A Oracle está notificando de forma discreta alguns de seus clientes sobre uma violação de dados que expôs informações sensíveis de saúde — mesmo enquanto continua negando publicamente dois incidentes distintos de segurança cibernética. A revelação vem após investigações que apontam falhas graves na segurança dos sistemas da Oracle Health, divisão da empresa voltada para o setor de saúde.
De acordo com uma carta enviada a clientes afetados — revelada pelo site Bleeping Computer — a Oracle reconheceu que, no final de fevereiro, detectou um acesso não autorizado a servidores antigos usados na migração de dados da Cerner, empresa de prontuários eletrônicos adquirida pela Oracle em 2022 por US$ 28 bilhões. Esses servidores ainda não haviam sido migrados para a infraestrutura da Oracle Cloud.
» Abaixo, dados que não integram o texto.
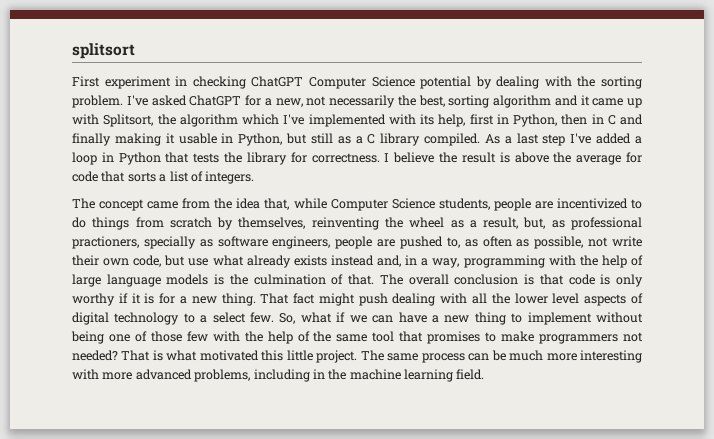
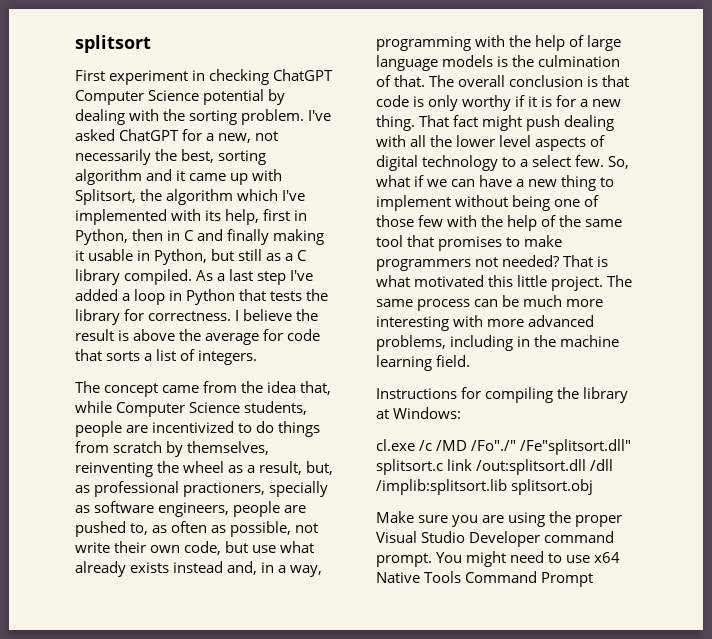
+ Instructions for compiling the library at Windows:
+ cl.exe /c /MD /Fo"./" /Fe"splitsort.dll" splitsort.c link /out:splitsort.dll /dll /implib:splitsort.lib splitsort.obj
+ Make sure you are using the proper Visual Studio Developer command prompt. You might need to use x64 Native Tools Command Prompt

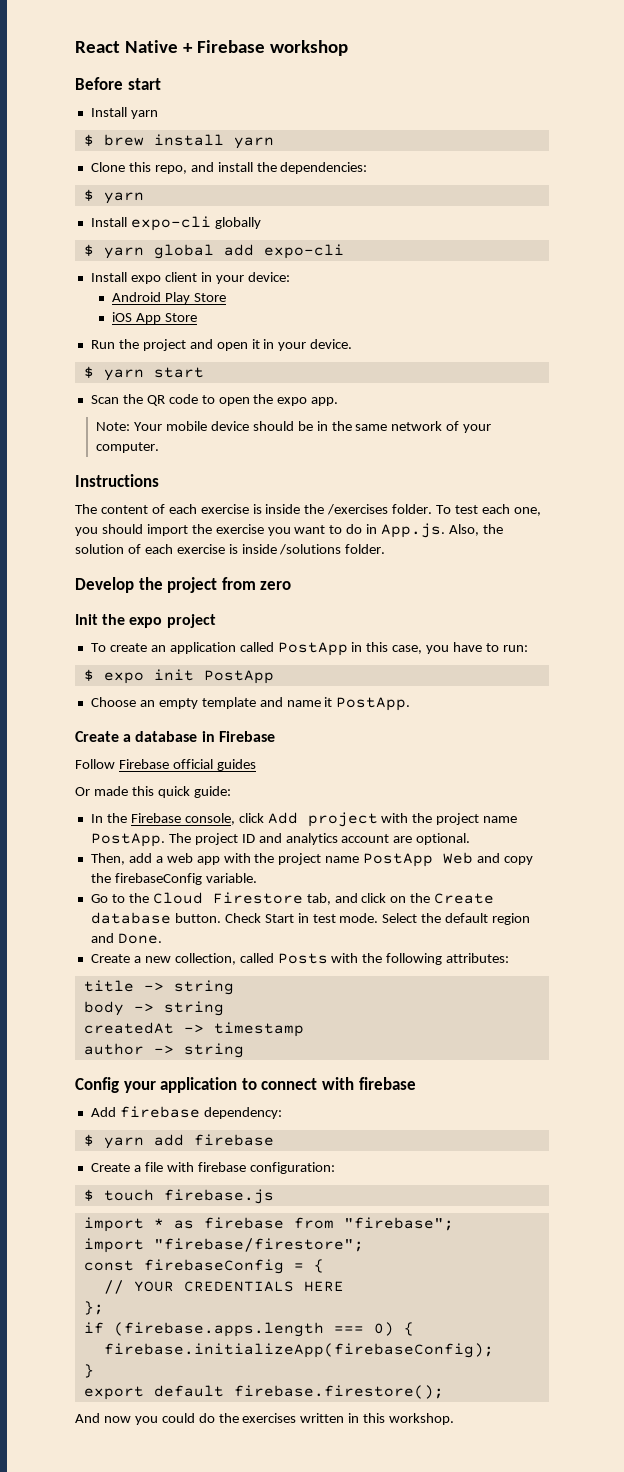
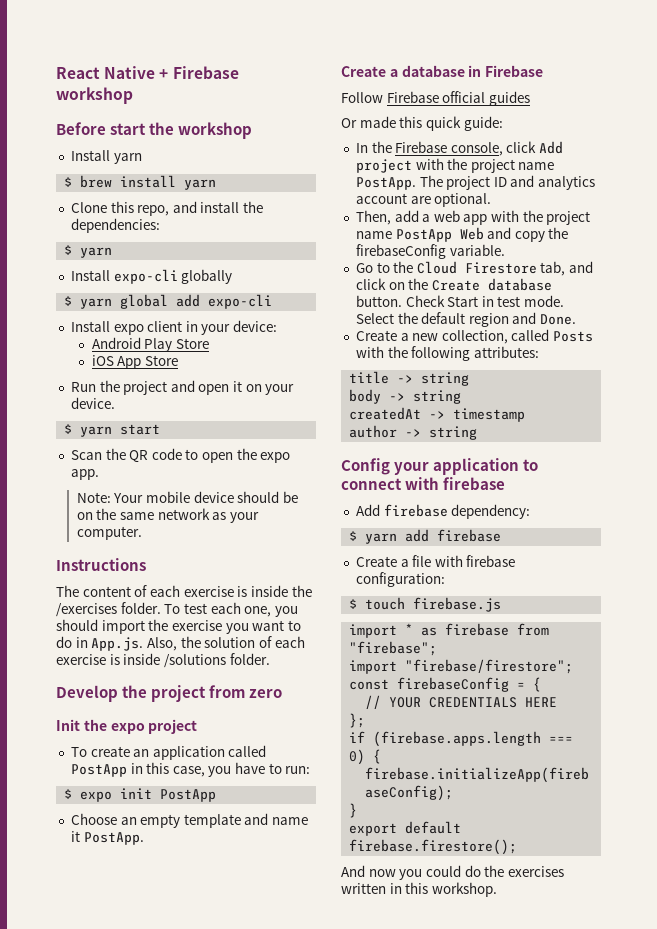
- Before start
+ Before start the workshop
- Run the project and open it in your device.
+ Run the project and open it on your device.
- Note: Your mobile device should be in the same network of your computer.
+ Note: Your mobile device should be on the same network as your computer.

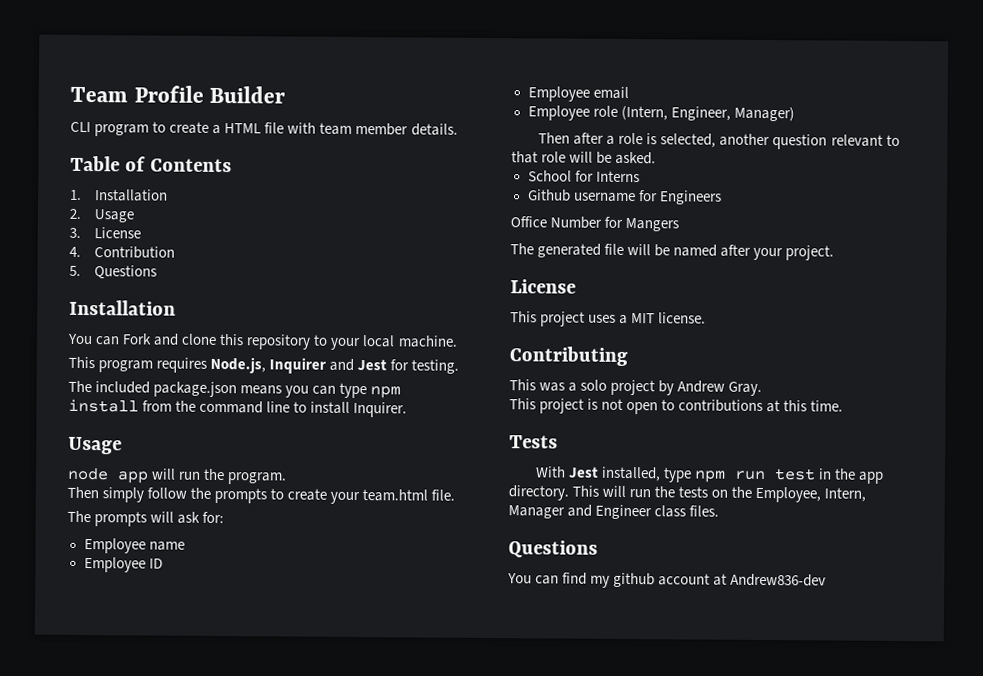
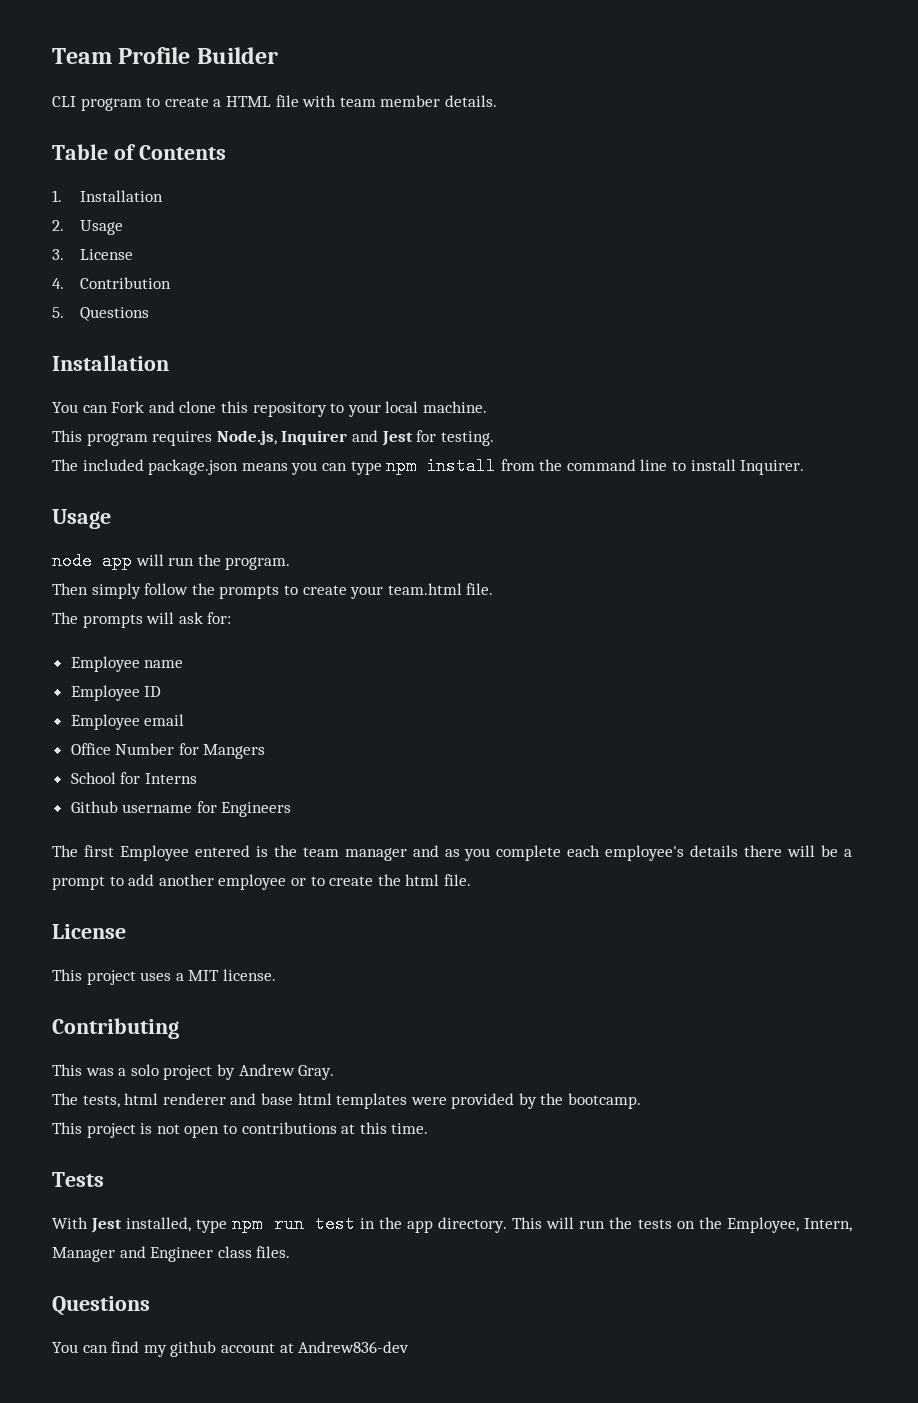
- Employee role (Intern, Engineer, Manager)
- Then after a role is selected, another question relevant to that role will be asked.
+ Office Number for Mangers
- Office Number for Mangers
- The generated file will be named after your project.
+ The first Employee entered is the team manager and as you complete each employee's details there will be a prompt to add another employee or to create the html file.
+ The tests, html renderer and base html templates were provided by the bootcamp.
Apesar da admissão em caráter privado, a empresa mantém silêncio público tanto sobre esse incidente quanto sobre outro suposto ataque à Oracle Cloud, noticiado na semana passada. A postura levanta questionamentos sobre a transparência e a responsabilidade da empresa diante dos clientes e do mercado.
O caso atraiu a atenção das autoridades federais dos Estados Unidos. Segundo a Bloomberg, o FBI está investigando a invasão aos sistemas da Oracle Health e também tentativas de extorsão por parte dos hackers a diversas instituições de saúde no país. Ainda não se sabe ao certo quantos pacientes ou organizações foram afetados.
Fontes próximas à investigação afirmam que os invasores teriam utilizado credenciais roubadas de clientes para obter acesso aos sistemas — o que, segundo especialistas em segurança, evidencia falhas nos protocolos básicos de proteção.
Paralelamente, a empresa de cibersegurança CloudSEK revelou outro incidente, alegando que um hacker identificado como “rose87168” publicou cerca de seis milhões de registros extraídos de sistemas de autenticação da Oracle Cloud, incluindo Single Sign-On (SSO) e LDAP.
Embora a Oracle negue o ocorrido, os dados divulgados foram validados por diversos clientes da empresa. O invasor chegou a demonstrar acesso em tempo real a um domínio de login da Oracle (http://login.us2.oraclecloud.com), por meio de vídeos e capturas de tela. A Oracle teria solicitado à Wayback Machine que removesse os registros desse endereço, numa tentativa de conter a repercussão.
Segundo a CloudSEK, os dados comprometidos incluem arquivos JKS, senhas SSO criptografadas, arquivos de chave e chaves internas do Enterprise Manager — componentes críticos que, se combinados, podem permitir acesso a múltiplos níveis da infraestrutura corporativa da Oracle.
A imprensa especializada nos Estados Unidos relata que nem a Oracle nem o FBI comentaram oficialmente os desdobramentos do caso. No entanto, cresce entre analistas a crítica à forma como a empresa tem conduzido sua comunicação durante a crise.
A estratégia de minimizar o impacto e se recusar a reconhecer publicamente os incidentes pode comprometer seriamente a confiança dos clientes — especialmente quando se trata de dados de saúde, uma das categorias mais sensíveis e valiosas no universo digital.
À medida que as investigações avançam, a Oracle se depara com uma questão delicada: a proteção da reputação corporativa está sendo colocada acima da segurança de seus clientes?